----- Dataset
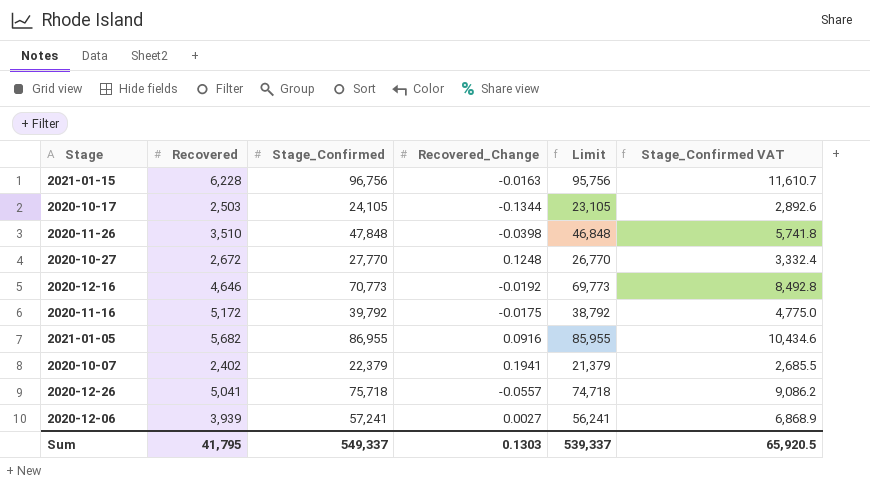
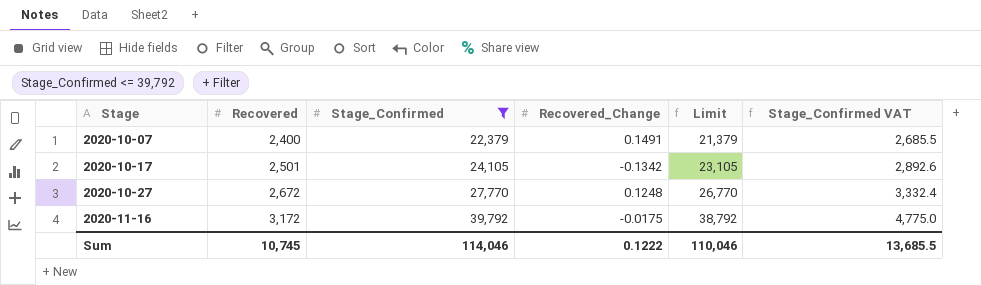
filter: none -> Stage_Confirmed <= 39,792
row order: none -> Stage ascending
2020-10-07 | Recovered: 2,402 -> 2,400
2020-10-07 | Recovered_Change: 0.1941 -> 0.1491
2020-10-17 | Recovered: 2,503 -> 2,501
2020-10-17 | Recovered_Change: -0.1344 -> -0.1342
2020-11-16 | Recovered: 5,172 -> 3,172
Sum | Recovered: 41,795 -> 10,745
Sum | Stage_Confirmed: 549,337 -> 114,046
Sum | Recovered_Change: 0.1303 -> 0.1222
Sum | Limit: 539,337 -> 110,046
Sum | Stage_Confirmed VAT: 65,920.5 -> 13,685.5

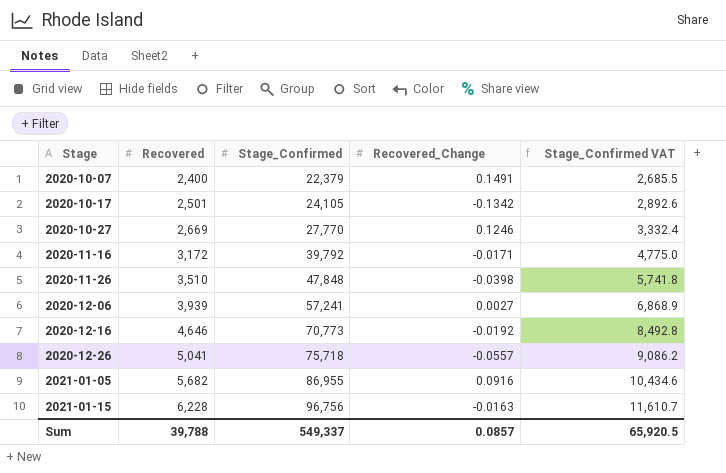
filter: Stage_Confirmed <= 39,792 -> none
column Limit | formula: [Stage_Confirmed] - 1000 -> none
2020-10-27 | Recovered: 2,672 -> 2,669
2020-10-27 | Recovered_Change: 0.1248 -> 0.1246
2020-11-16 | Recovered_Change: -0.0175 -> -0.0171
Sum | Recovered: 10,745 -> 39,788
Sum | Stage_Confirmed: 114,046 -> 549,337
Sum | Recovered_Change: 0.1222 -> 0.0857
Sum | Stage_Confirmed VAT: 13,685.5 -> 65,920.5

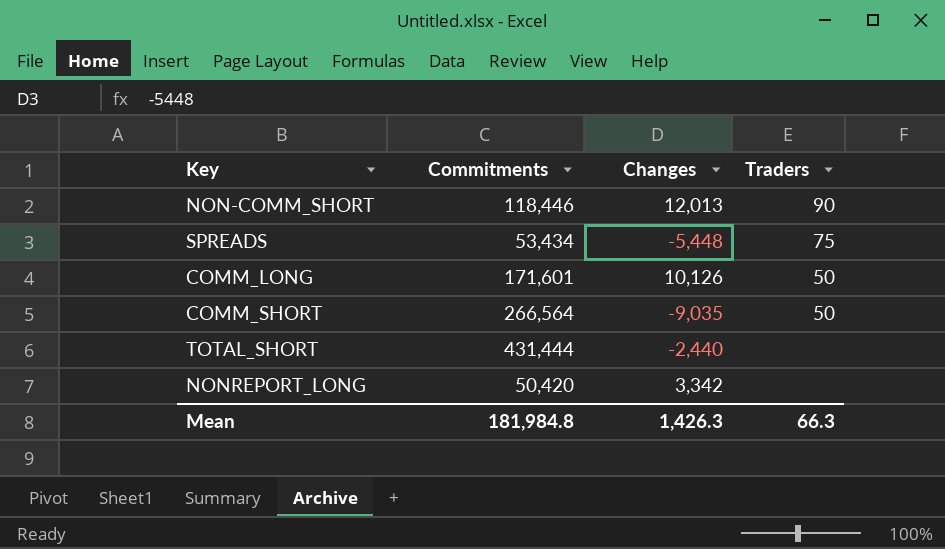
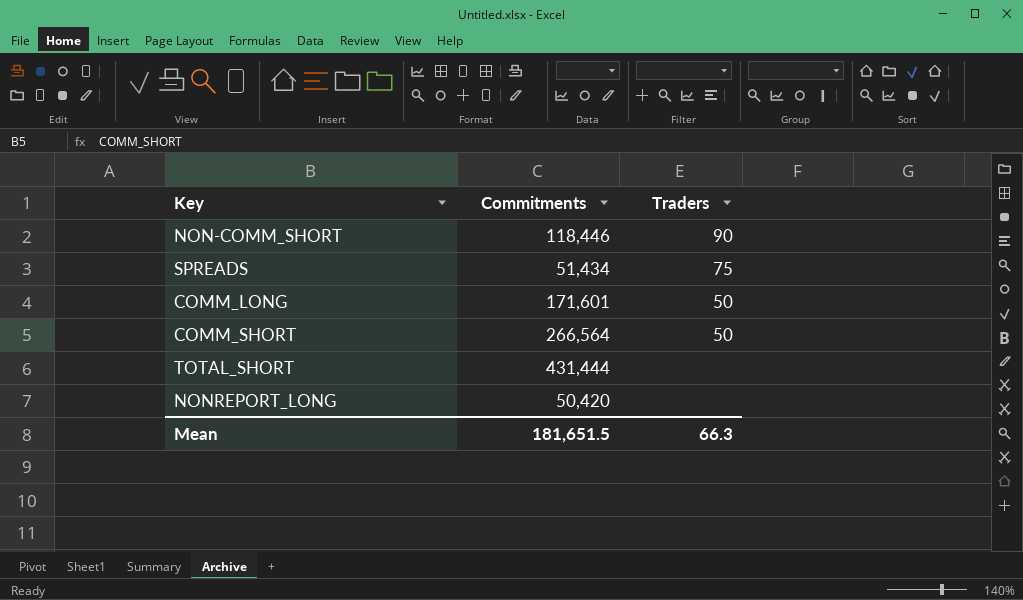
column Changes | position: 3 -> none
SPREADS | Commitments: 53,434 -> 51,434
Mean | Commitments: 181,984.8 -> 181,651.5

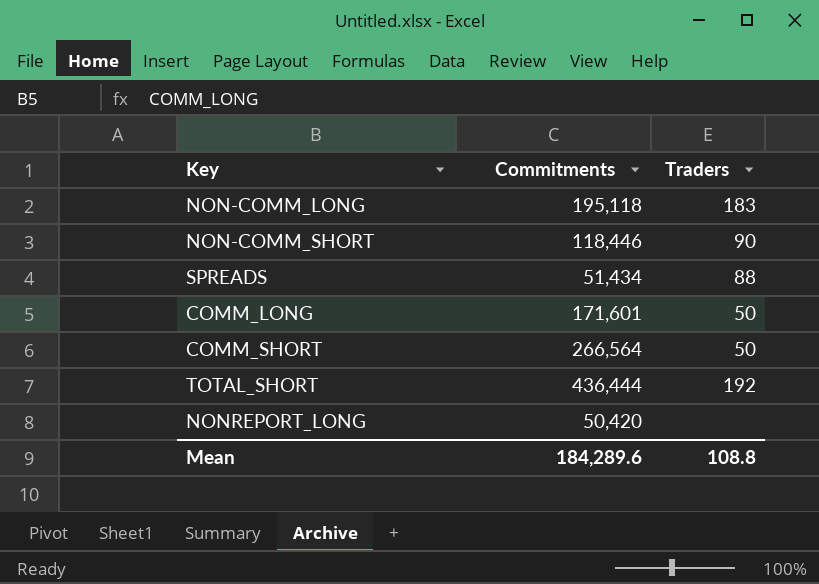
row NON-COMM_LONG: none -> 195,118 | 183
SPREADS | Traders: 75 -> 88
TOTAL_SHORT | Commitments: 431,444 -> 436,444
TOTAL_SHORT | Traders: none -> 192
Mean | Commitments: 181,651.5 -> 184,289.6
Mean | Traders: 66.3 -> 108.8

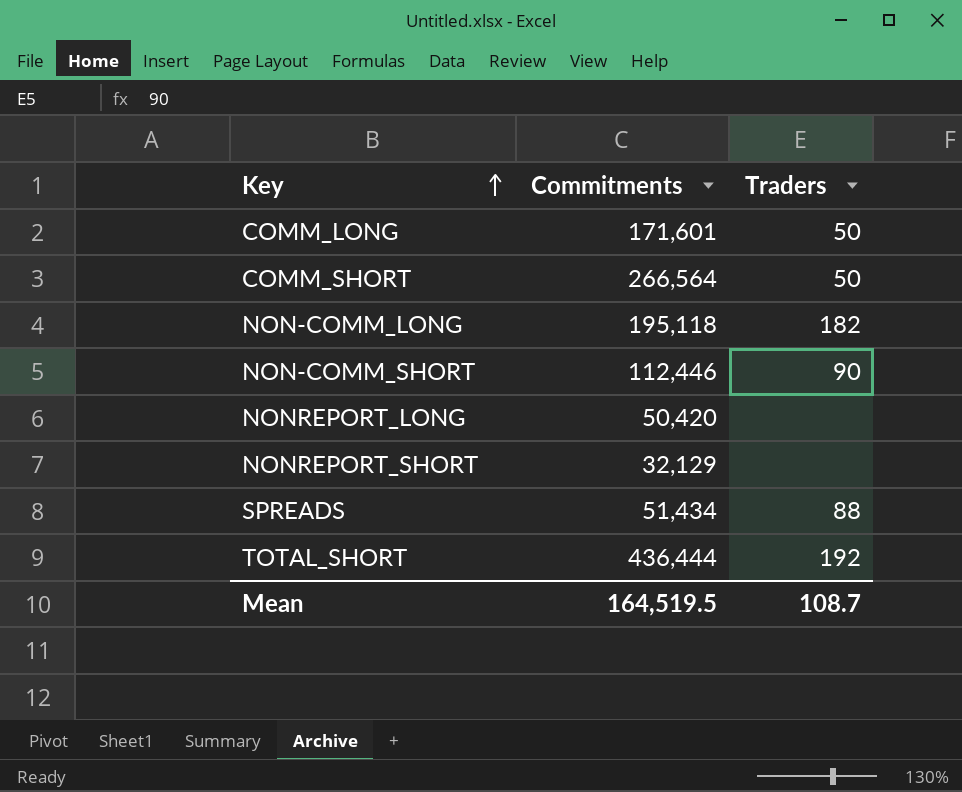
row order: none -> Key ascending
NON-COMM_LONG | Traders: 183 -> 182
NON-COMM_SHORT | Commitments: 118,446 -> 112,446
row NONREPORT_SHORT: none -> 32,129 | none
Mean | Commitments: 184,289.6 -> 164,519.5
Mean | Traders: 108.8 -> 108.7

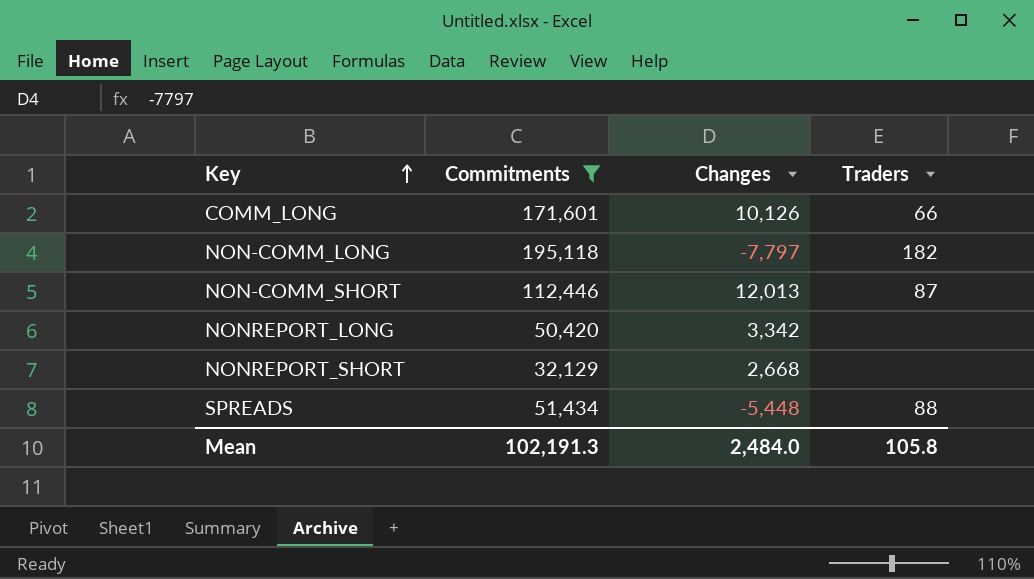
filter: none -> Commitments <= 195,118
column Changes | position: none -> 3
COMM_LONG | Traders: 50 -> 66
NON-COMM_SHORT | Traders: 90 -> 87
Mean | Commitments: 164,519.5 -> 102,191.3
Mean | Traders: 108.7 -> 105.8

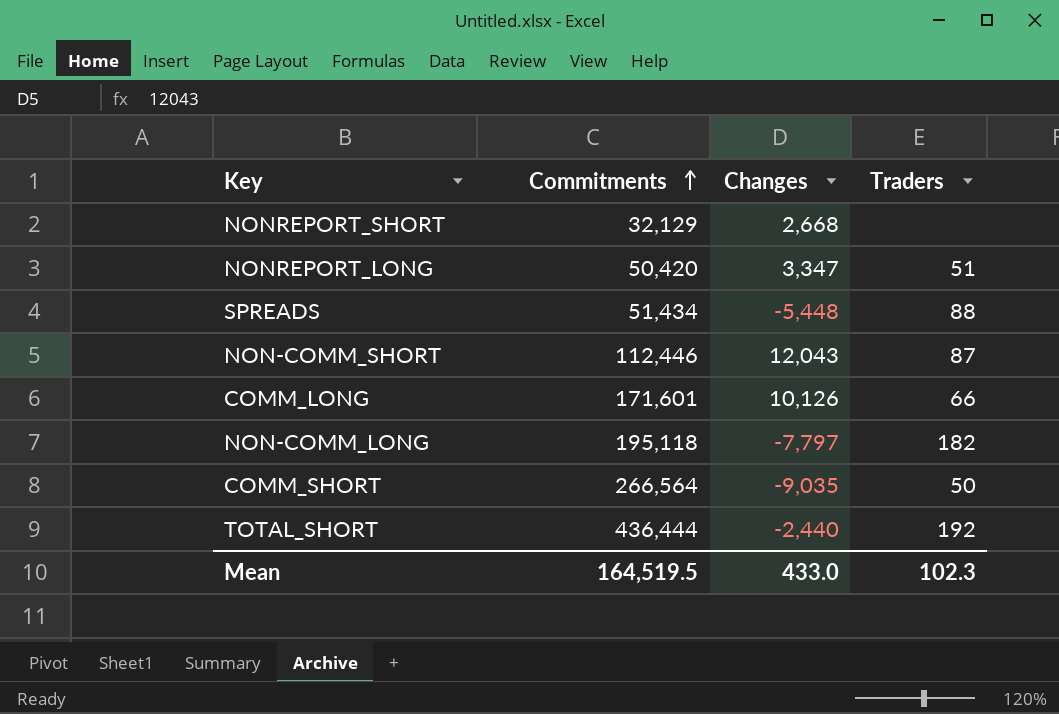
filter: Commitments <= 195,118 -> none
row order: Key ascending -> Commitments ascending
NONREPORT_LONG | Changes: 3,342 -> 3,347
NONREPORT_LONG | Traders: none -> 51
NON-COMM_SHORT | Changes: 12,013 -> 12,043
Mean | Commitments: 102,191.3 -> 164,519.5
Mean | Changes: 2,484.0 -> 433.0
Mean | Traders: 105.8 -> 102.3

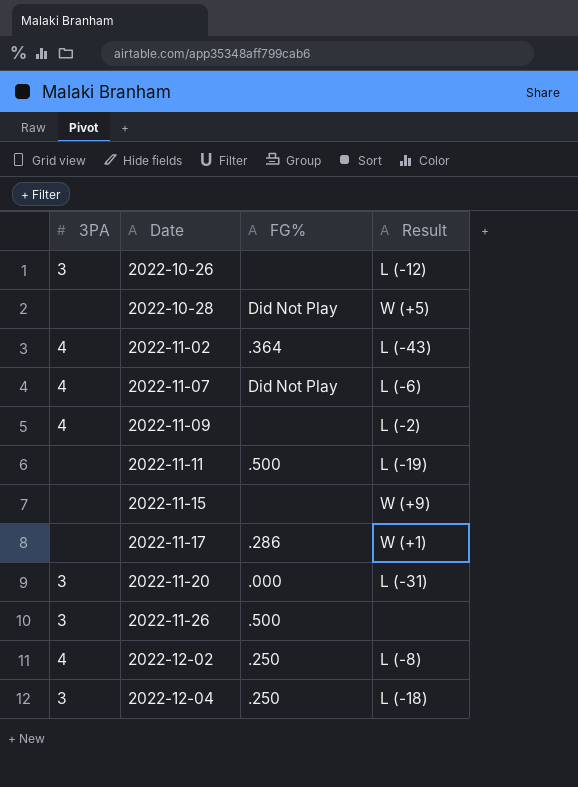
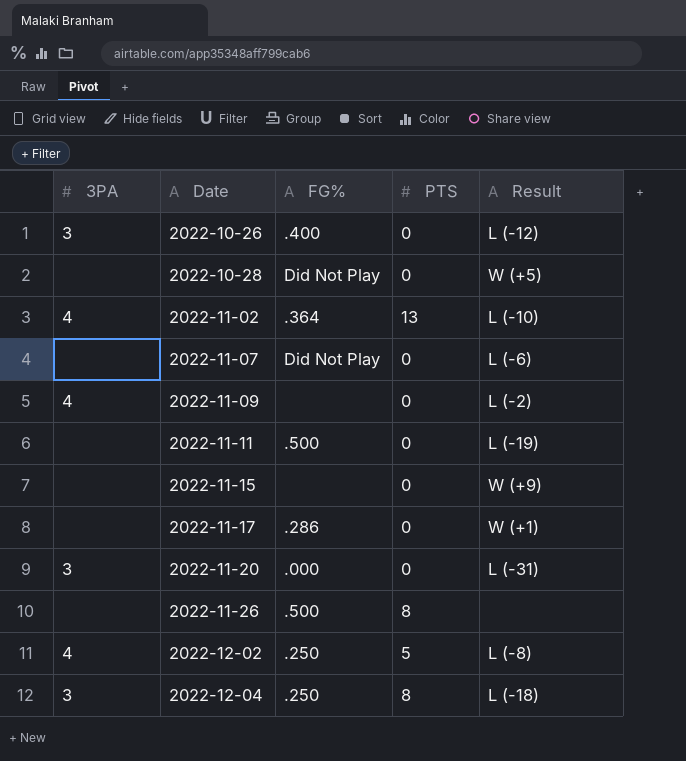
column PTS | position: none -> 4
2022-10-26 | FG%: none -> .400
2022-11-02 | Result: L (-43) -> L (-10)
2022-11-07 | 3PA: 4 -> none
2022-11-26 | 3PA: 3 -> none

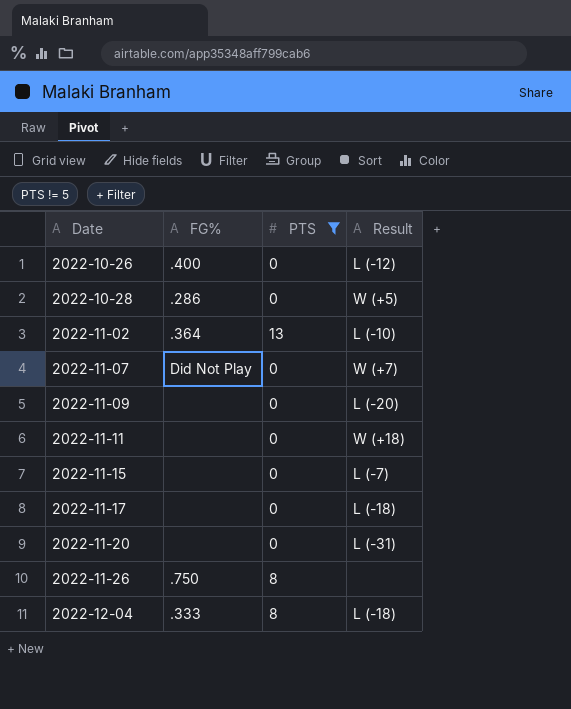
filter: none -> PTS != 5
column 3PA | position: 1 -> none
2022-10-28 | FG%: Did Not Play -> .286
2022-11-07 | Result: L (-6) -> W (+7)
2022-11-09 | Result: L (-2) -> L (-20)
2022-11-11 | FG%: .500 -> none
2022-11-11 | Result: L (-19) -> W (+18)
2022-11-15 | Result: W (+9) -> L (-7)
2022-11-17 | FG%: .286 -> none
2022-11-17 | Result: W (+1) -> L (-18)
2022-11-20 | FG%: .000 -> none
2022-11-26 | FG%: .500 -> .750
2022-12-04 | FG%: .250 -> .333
----------
▶ _Your goal_: Going through the material, how many lines contain the word "Commitments"? Please give only the number.

▶ _Result of the task_: 11